Осмотрев весь двор и посидев в «щели», я проник внутрь сарая. Моё внимание привлекло единственное в нём оконце с выбитым стек­лом, которое находилось необычно высоко над земляным полом сарая. К окошку была приставлена лестница. Я взобрался по ней и выглянул из оконца наружу. Моё воображение бурно зара­ботало, и с этой минуты старый сарай на долгое время стал моим «паровозом». Выставив из окошка голову и левую руку, я изображал одновременно и машиниста, и паровоз: пыхтел, гудел, переключал руками разные «механизмы», крутил «колесики» или спускался с лестницы вниз, чтобы забросить угля в паровоз­ную топку. После этого я вновь занимал место машиниста и плавно трогал тяжёлый состав с места, громко «тутукая» и пыхтя. В шесть лет я уже успел «заболеть» прелестью железнодорожной романтики, и играл в свой «паровоз» без устали, играл один.

В своём одиночестве я был полностью свободен.

Заниматься мной было некому, у всех свои дела.

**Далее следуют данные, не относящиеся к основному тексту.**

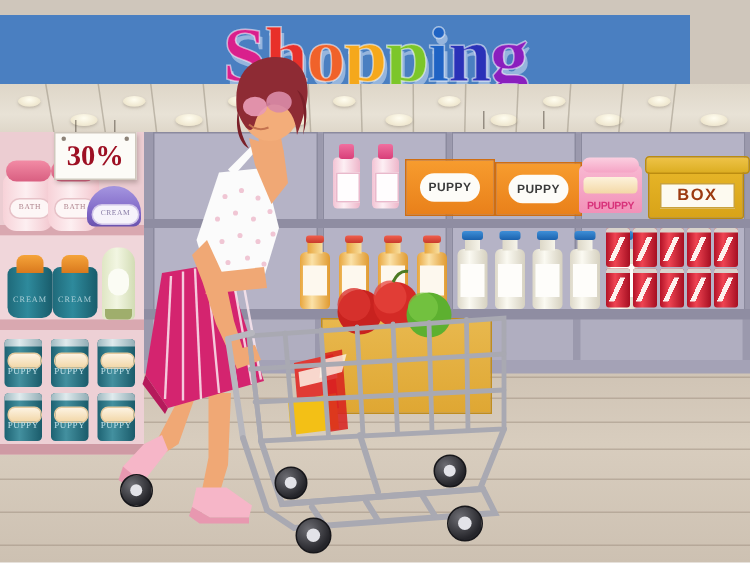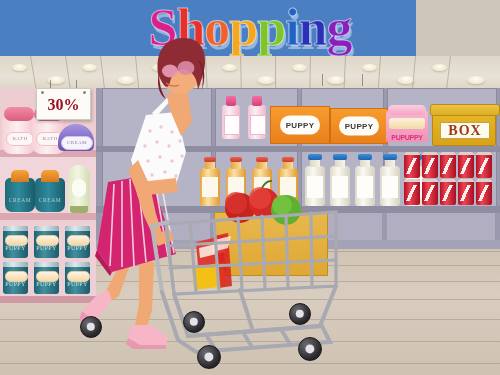"Shopping" .banner { top: 0 -> 10px; width: 416px -> 460px }
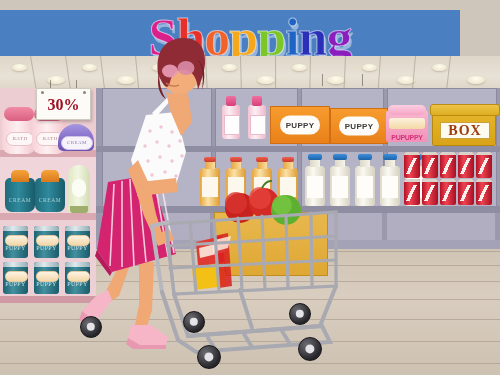"30%" div.txt { font-size: 16px -> 19px }
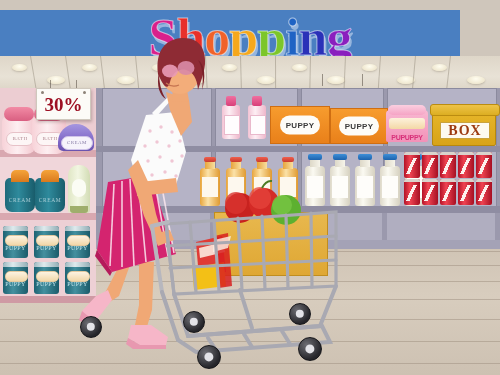"BOX" .ybox .lbl { font-family: Liberation Serif, serif -> Liberation Sans, sans-serif; font-size: 14px -> 11px }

Изредка из дома появлялась Ляля проведать меня и, убедившись в том, что я на месте и весь погружён в свои игры, уходила в дом. Шестнадцатилетняя Лялечка (по паспорту Софья) была самой младшей в семье Такчианиди. Как никто в семье, она была предана дому и с детства тянулась к домашним делам. Послушная и ласковая, она была первой помощницей своей мамы во всех делах, и та не чаяла в ней души. Её любили все и звали только «Лялечкой». Имя Соня так и не вошло в домашний обиход.

Иногда за моим «паровозом» на лугу появлялись местные паца­ны. Все они были старше меня и развлекались тем, что гоняли по траве пустую консервную банку, бегали с воплями друг за дру­гом, боролись на траве или жгли костерок и сидели вокруг него. К ним меня не тянуло.

Один раз они подошли близко к наше­му сараю, и я видел в своё окошко, как они зажигали какие-то жёлтые макаронины. Потом я узнал, что это был артиллерийский порох. Другой раз я увидел в их руках большие патроны от круп­нокалиберного пулемёта. Они загоняли эти патроны пулями вниз в мягкую землю по самую шляпку, а потом бросали на них сверху острые камни, стараясь попасть ими прямо по капсюлю. Один из ребят подобрал у стены нашего сарая большой гвоздь, и все они уселись на корточки вокруг патрона. Обладатель гвоздя наста­вил его на капсюль и ударил по его шляпке камнем. Взрывом ему оторвало два пальца на руке. Он вскочил, закружился и запрыгал, вопя диким голосом и держа свою руку на весу, и было видно, как его оторванные пальцы свисали вниз на сухожилиях.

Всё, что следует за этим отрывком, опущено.